*Task to carry out*:
In the records, each line holding "ROZMIARY" must be reported.

(Revision comparison data)
**********
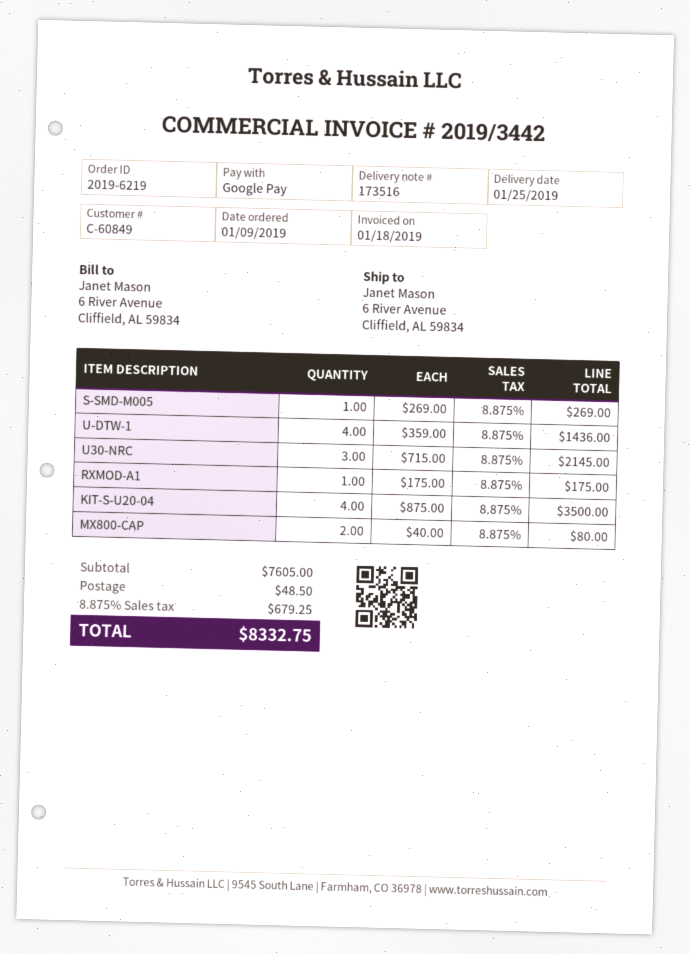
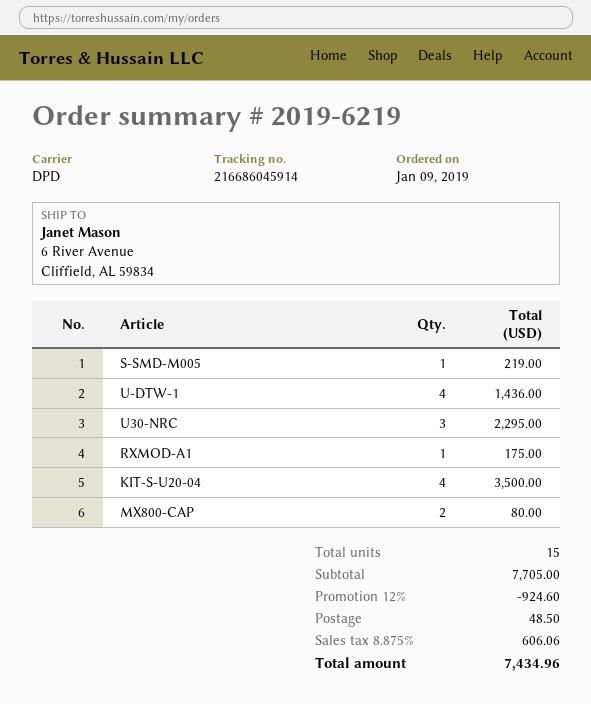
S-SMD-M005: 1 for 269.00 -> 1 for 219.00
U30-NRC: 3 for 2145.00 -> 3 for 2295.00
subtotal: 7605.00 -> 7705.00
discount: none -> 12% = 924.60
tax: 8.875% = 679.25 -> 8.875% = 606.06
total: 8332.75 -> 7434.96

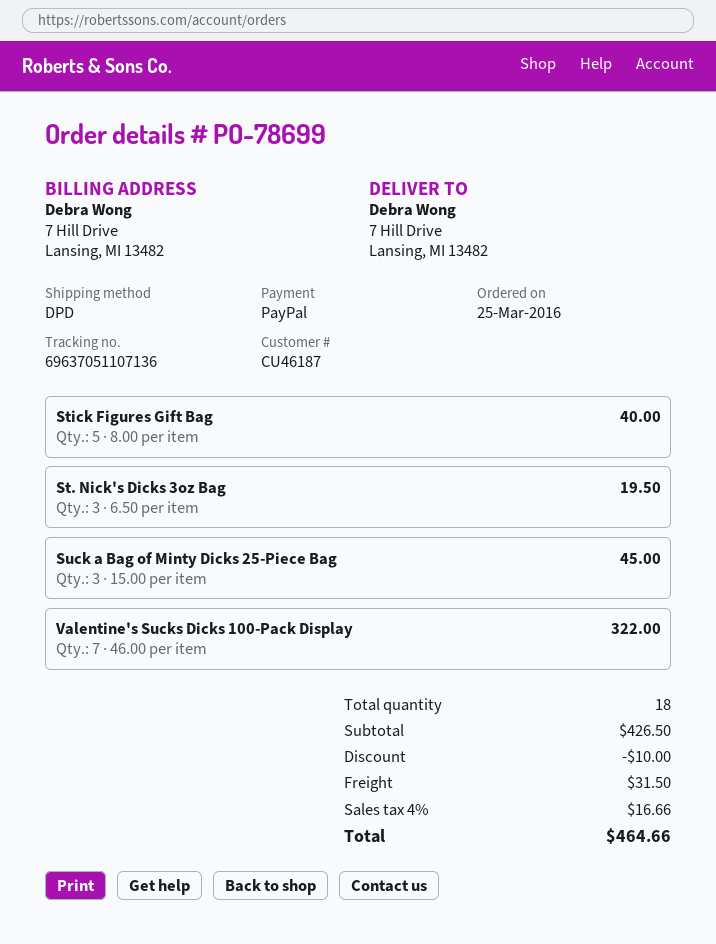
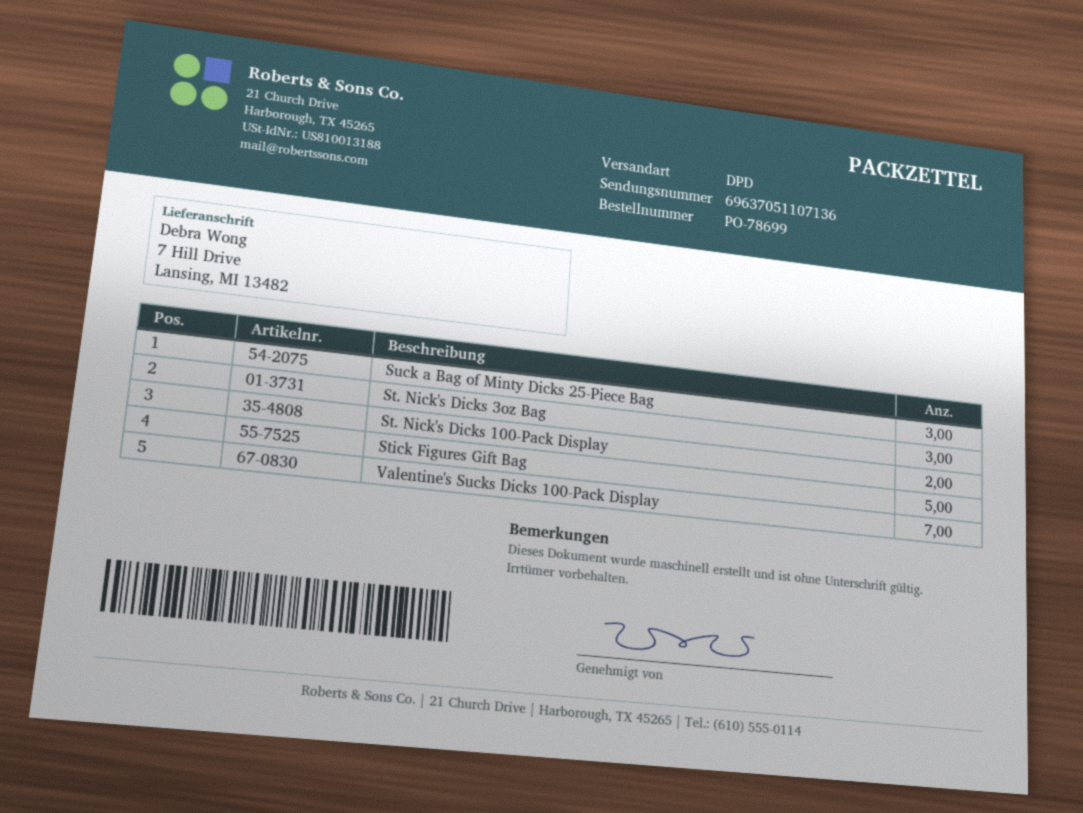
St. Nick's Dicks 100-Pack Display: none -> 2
**********
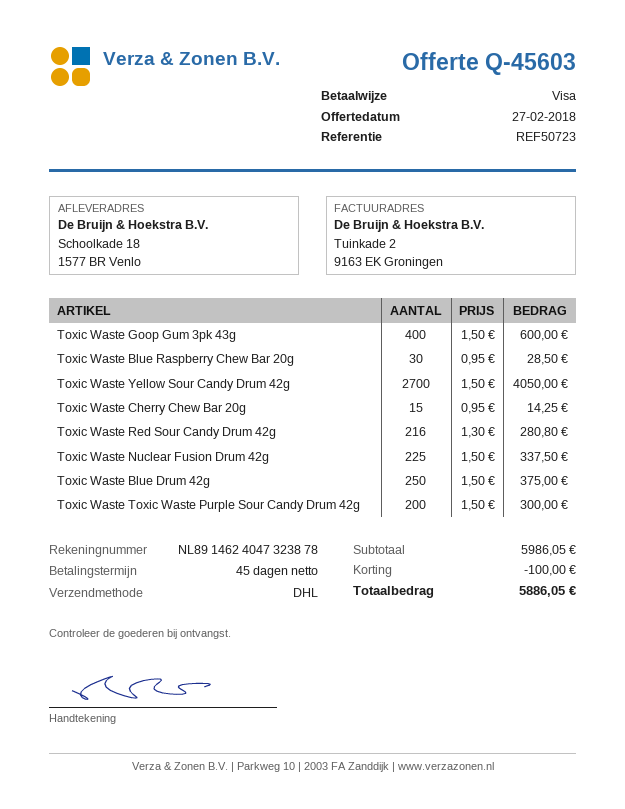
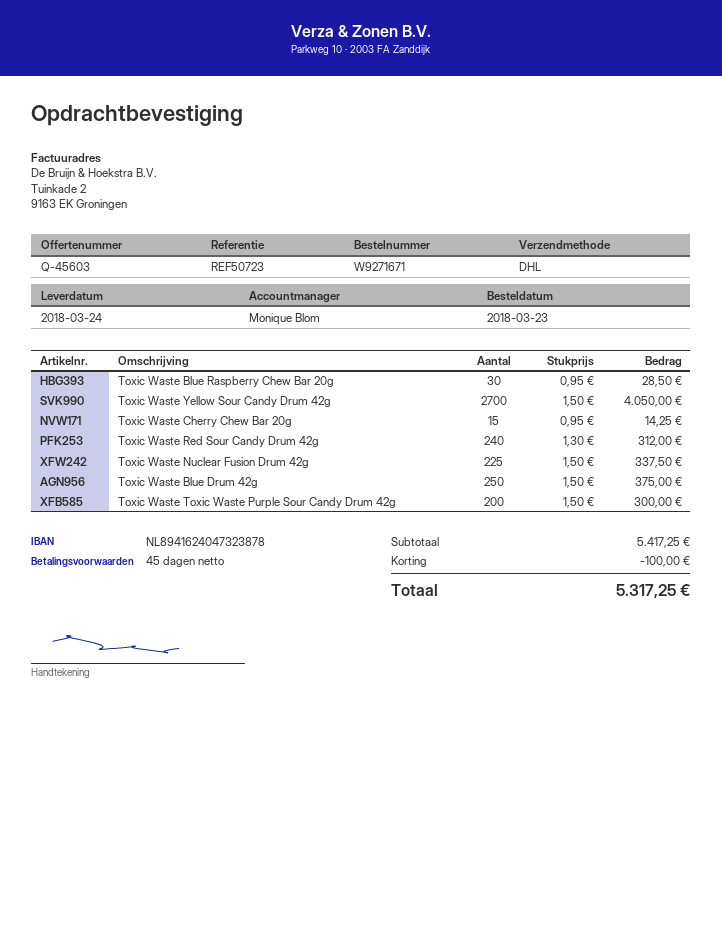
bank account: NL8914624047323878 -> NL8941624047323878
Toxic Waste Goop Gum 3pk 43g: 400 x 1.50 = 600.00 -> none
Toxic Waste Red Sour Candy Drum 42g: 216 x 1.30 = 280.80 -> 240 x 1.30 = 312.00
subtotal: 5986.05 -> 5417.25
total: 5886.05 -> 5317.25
**********
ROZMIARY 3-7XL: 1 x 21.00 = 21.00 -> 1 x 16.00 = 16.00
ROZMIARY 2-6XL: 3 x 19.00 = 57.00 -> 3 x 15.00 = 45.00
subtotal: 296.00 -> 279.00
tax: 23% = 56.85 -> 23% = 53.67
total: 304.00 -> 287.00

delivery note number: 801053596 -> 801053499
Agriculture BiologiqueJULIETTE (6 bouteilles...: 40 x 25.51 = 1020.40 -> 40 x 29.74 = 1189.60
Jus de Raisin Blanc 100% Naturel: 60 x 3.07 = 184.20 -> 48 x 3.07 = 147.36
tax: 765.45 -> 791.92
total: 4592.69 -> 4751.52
**********
*Completed exercise*:
ROZMIARY 3-7XL: 1 x 21.00 = 21.00 -> 1 x 16.00 = 16.00
ROZMIARY 2-6XL: 3 x 19.00 = 57.00 -> 3 x 15.00 = 45.00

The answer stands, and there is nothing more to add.